Année
2009
Abstract
Où va le contrôle de gestion après la crise financière ? Il semble que, malgré le souhait majoritaire des professionnels de produire « moins de chiffres et plus d’analyse », les missions de production et de contrôle du chiffre restent dominantes. Comment l’expliquer ? Le contrôle de gestion doit répondre à deux catégories de besoins différenciées : d’une part, contrôleur du chiffre, organisateur de la procédure budgétaire et du reporting, recourant au langage comptable et financier, avec une indépendance sans faille à l’égard des managers contrôlés , d’autre part, consultant interne, orchestrateur de l’analyse et du diagnostic de la performance dans toutes ses dimensions, notamment opérationnelles, animateur des plans de progrès, coopérant étroitement avec les managers opérationnels.
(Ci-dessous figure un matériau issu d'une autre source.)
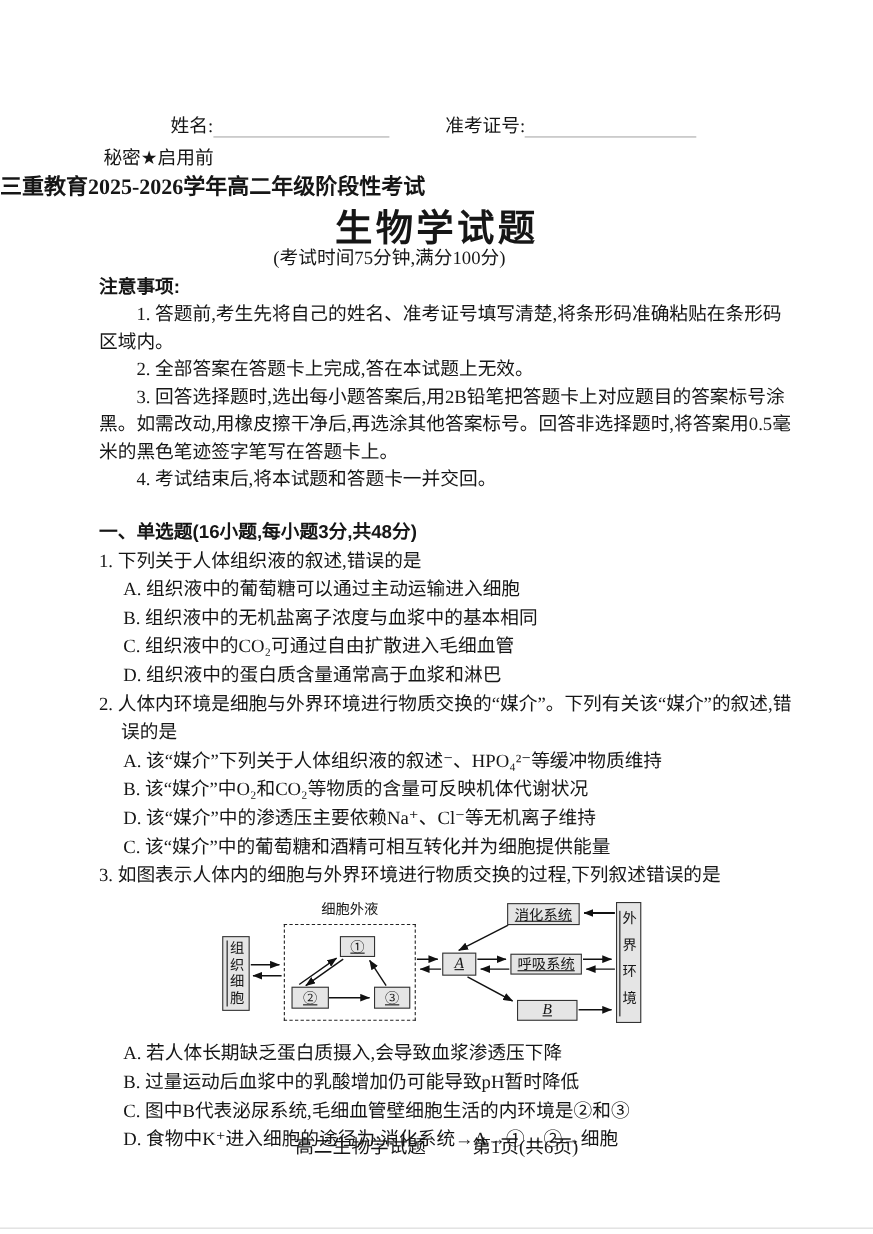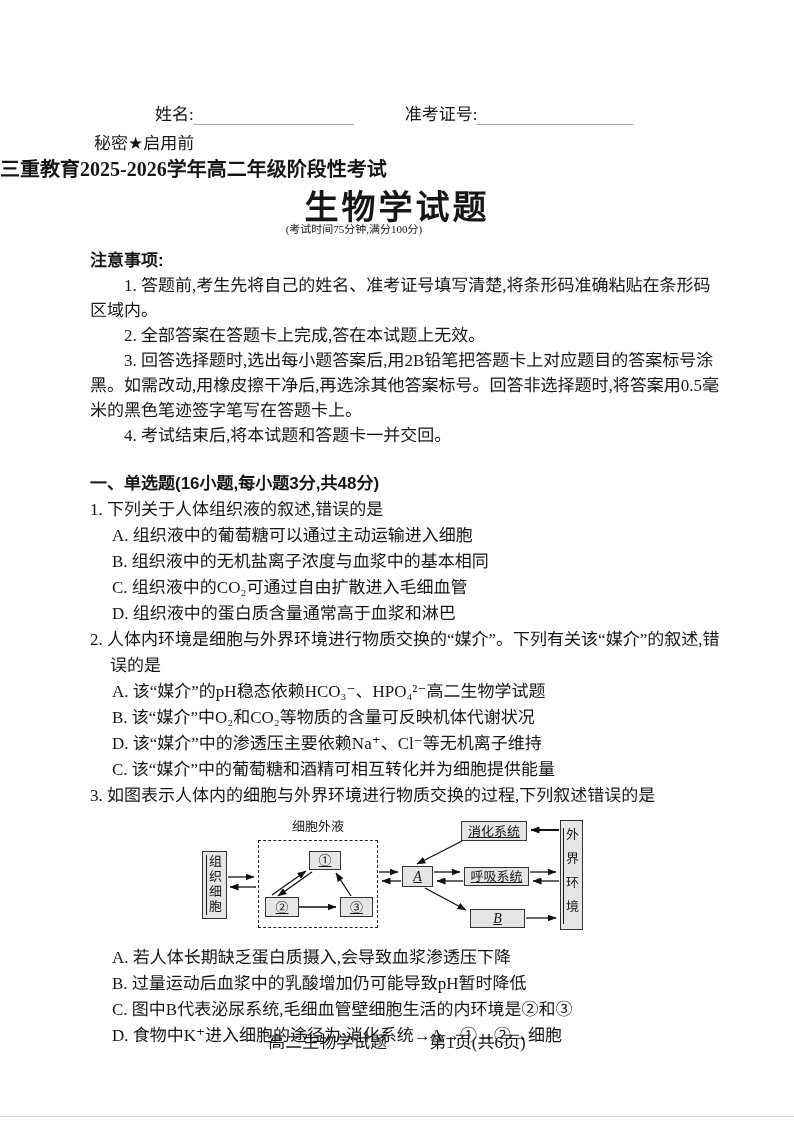--- a/index.html
+++ b/index.html
@@ -11,21 +11,21 @@
   .page{position:relative;width:794px;height:1122px;background:#fff;overflow:hidden;}
 
   
   .name-row{position:absolute;top:100px;left:155px;font-size:17px;white-space:nowrap;}
   .fill-line{display:inline-block;width:160px;height:16px;border-bottom:1.5px solid #a9a9a9;vertical-align:bottom;}
   .fill-line.second{width:156px;}
   .gap{display:inline-block;width:51px;}
   .secrecy{position:absolute;top:129px;left:94px;font-size:17px;font-weight:normal;font-family:"Liberation Sans","DejaVu Sans",sans-serif;}
   .session-title{position:absolute;top:153px;left:0;width:794px;text-align:left;font-size:20px;font-weight:bold;}
   .main-title{position:absolute;top:180px;left:0;width:794px;text-align:center;font-size:34px;font-weight:bold;letter-spacing:3px;}
-  .subtitle{position:absolute;top:220px;left:0;width:708px;text-align:center;font-size:11px;}
+  .subtitle{position:absolute;top:220px;left:0;width:708px;text-align:center;font-size:17px;}
 
   
   .content{position:absolute;top:248px;left:90px;width:636px;font-size:17px;}
   .notes-heading{font-weight:bold;line-height:25px;font-family:"Liberation Sans","DejaVu Sans",sans-serif;}
   .note{margin:0;line-height:25px;text-indent:2em;}
   .section-heading{font-weight:bold;line-height:26px;margin-top:23px;font-family:"Liberation Sans","DejaVu Sans",sans-serif;}
   .q-stem{margin:0;line-height:26px;padding-left:20px;text-indent:-20px;}
   .option{margin:0;line-height:26px;padding-left:22px;}
 
   
@@ -67,21 +67,21 @@
     <div>
       <p class="q-stem">1. 下列关于人体组织液的叙述,错误的是</p>
       <p class="option">A. 组织液中的葡萄糖可以通过主动运输进入细胞</p>
       <p class="option">B. 组织液中的无机盐离子浓度与血浆中的基本相同</p>
       <p class="option">C. 组织液中的CO₂可通过自由扩散进入毛细血管</p>
       <p class="option">D. 组织液中的蛋白质含量通常高于血浆和淋巴</p>
     </div>
 
     <div>
       <p class="q-stem">2. 人体内环境是细胞与外界环境进行物质交换的“媒介”。下列有关该“媒介”的叙述,错误的是</p>
-      <p class="option">A. 该“媒介”的pH稳态依赖HCO₃⁻、HPO₄²⁻高二生物学试题</p>
+      <p class="option">A. 该“媒介”下列关于人体组织液的叙述⁻、HPO₄²⁻等缓冲物质维持</p>
       <p class="option">B. 该“媒介”中O₂和CO₂等物质的含量可反映机体代谢状况</p>
       <p class="option">D. 该“媒介”中的渗透压主要依赖Na⁺、Cl⁻等无机离子维持</p>
       <p class="option">C. 该“媒介”中的葡萄糖和酒精可相互转化并为细胞提供能量</p>
     </div>
 
     <div>
       <p class="q-stem">3. 如图表示人体内的细胞与外界环境进行物质交换的过程,下列叙述错误的是</p>
 
       <div class="diagram">
         <svg width="430" height="122" viewBox="0 0 430 122">

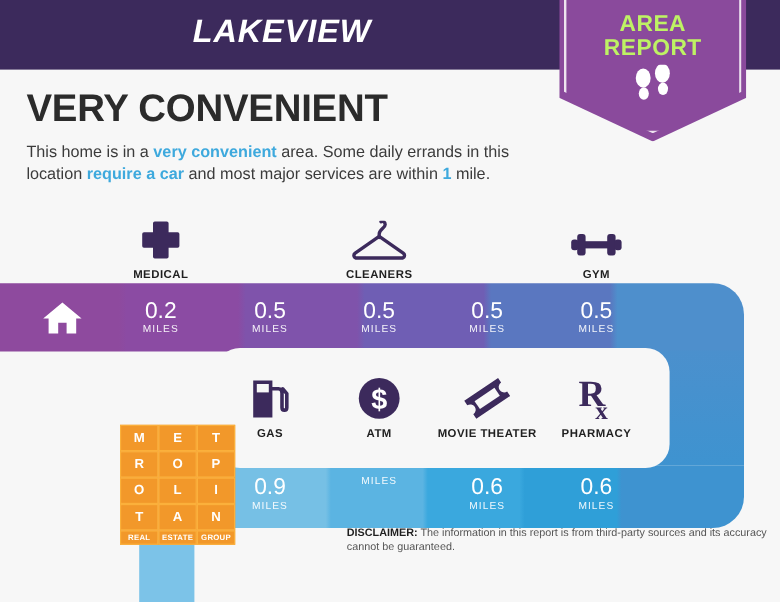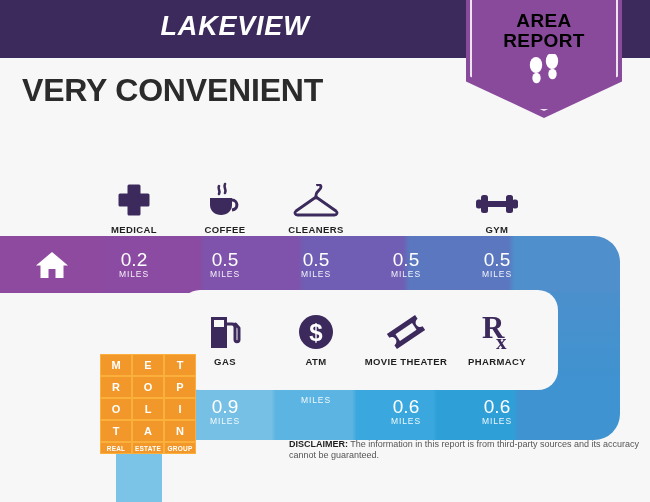--- a/index.html
+++ b/index.html
@@ -31,21 +31,21 @@
   }
   .badge-inner{
     position:absolute;left:4px;top:0px;width:148px;height:115px;
     border:2px solid rgba(255,255,255,.85);
     border-top:none;
     box-sizing:border-box;
     clip-path:polygon(0 0,100% 0,100% 70%,50% 100%,0 70%);
     background:transparent;
   }
   .badge-line{
-    position:absolute;width:100%;text-align:center;color:#000000;
+    position:absolute;width:100%;text-align:center;color:#bef264;
     font-size:19px;font-weight:bold;letter-spacing:.4px;line-height:20px;
   }
   .badge-l1{top:15px;}
   .badge-l2{top:35px;}
   .badge-feet{position:absolute;left:0;top:58px;width:100%;text-align:center;}
 
   
   .headline{
     position:absolute;left:22px;top:72px;
     font-size:32px;font-weight:bold;color:#2b2b2b;letter-spacing:-.2px;
@@ -154,20 +154,23 @@
       <svg width="42" height="34" viewBox="0 0 42 34">
         <ellipse cx="13" cy="11" rx="6.2" ry="8" fill="#fff"></ellipse>
         <ellipse cx="13.5" cy="24" rx="4.2" ry="5.2" fill="#fff"></ellipse>
         <ellipse cx="29" cy="7" rx="6.2" ry="8" fill="#fff"></ellipse>
         <ellipse cx="29.5" cy="20" rx="4.2" ry="5.2" fill="#fff"></ellipse>
       </svg>
     </div>
   </div>
 
   <div class="headline">VERY CONVENIENT</div>
+  <div class="subtext">
+    <span>This home is in a </span><span class="hl">very convenient</span><span> area. Some daily errands in this location </span><span class="hl">require a car</span><span> and most major services are within </span><span class="hl">1</span><span> mile.</span>
+  </div>
 
   <div class="band-top"></div>
   <div class="band-mid"></div>
   <div class="band-bottom"></div>
   <div class="band-notch"></div>
 
   <div class="home-cell">
     <svg width="34" height="30" viewBox="0 0 34 30">
       <path d="M17 2 L33 15.5 L28.5 15.5 L28.5 28 L20.5 28 L20.5 19 L13.5 19 L13.5 28 L5.5 28 L5.5 15.5 L1 15.5 Z" fill="#fff"></path>
     </svg>
@@ -175,30 +178,20 @@
 
   <div class="icon-col" style="left:89px;top:178px;">
     <div class="icon-glyph">
       <svg width="36" height="36" viewBox="0 0 36 36">
         <path d="M13 2 h10 v9 h9 v10 h-9 v9 h-10 v-9 h-9 v-10 h9 z" fill="#3c2a5c" stroke="#3c2a5c" stroke-width="3" stroke-linejoin="round"></path>
       </svg>
     </div>
     <div class="icon-label">MEDICAL</div>
   </div>
 
-  <div class="icon-col" style="left:180px;top:178px;">
-    <div class="icon-glyph">
-      <svg width="40" height="38" viewBox="0 0 40 38">
-        <path d="M14 4 c-2 3 2 4 0 8 M20 2 c-2 4 2 5 0 9" stroke="#3c2a5c" stroke-width="2.6" fill="none" stroke-linecap="round"></path>
-        <path d="M5 16 h22 v7 c0 6-5 10-11 10 S5 29 5 23 z" fill="#3c2a5c"></path>
-        <path d="M27 18 c6 0 7 9 0 10" stroke="#3c2a5c" stroke-width="3" fill="none"></path>
-      </svg>
-    </div>
-    <div class="icon-label">COFFEE</div>
-  </div>
 
   <div class="icon-col" style="left:271px;top:178px;">
     <div class="icon-glyph">
       <svg width="48" height="36" viewBox="0 0 48 36">
         <path d="M24 14 v-3 c0-4 5-5 5-8 c0-2-2-3-3.5-2.2" stroke="#3c2a5c" stroke-width="2.8" fill="none" stroke-linecap="round"></path>
         <path d="M24 13 L44 27 c2 1.5 1 4-1.5 4 H5.5 C3 31 2 28.5 4 27 Z" stroke="#3c2a5c" stroke-width="2.8" fill="none" stroke-linejoin="round"></path>
       </svg>
     </div>
     <div class="icon-label">CLEANERS</div>
   </div>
Le poids respectif et les relations de ces deux profils fonctionnels dépendent de quatre facteurs : l’horizon de temps de la décision, la transversalité inter-métiers de la performance, le type de gestion du risque et le mode de gouvernance. Si le « contrôle du chiffre » a tendu à se renforcer depuis une quinzaine d’années, c’est que la prégnance financière et court termiste observée sur ces quatre facteurs pesait en ce sens. C’est aussi le choix de la facilité, car un chiffrage technique normé est plus facile que la construction collective d’un jugement risqué sur des situations complexes. L’évolution d’après crise est incertaine : remise en cause du « pilotage par le chiffre » ou fuite en avant dans la sophistication du chiffrage ? Elle dépend aussi des orientations adoptées par la recherche et l’enseignement en contrôle : viseront-ils d’abord à raffiner l’expertise du chiffre ou à développer les savoirs complexes de l’enquête collective et située ?
LORINO, P. (2009). Le contrôle de gestion après la crise : expertise obstinée du chiffre ou métier d’enquête complexe ? Revue Française de Gestion, 193(3), pp. 29-35.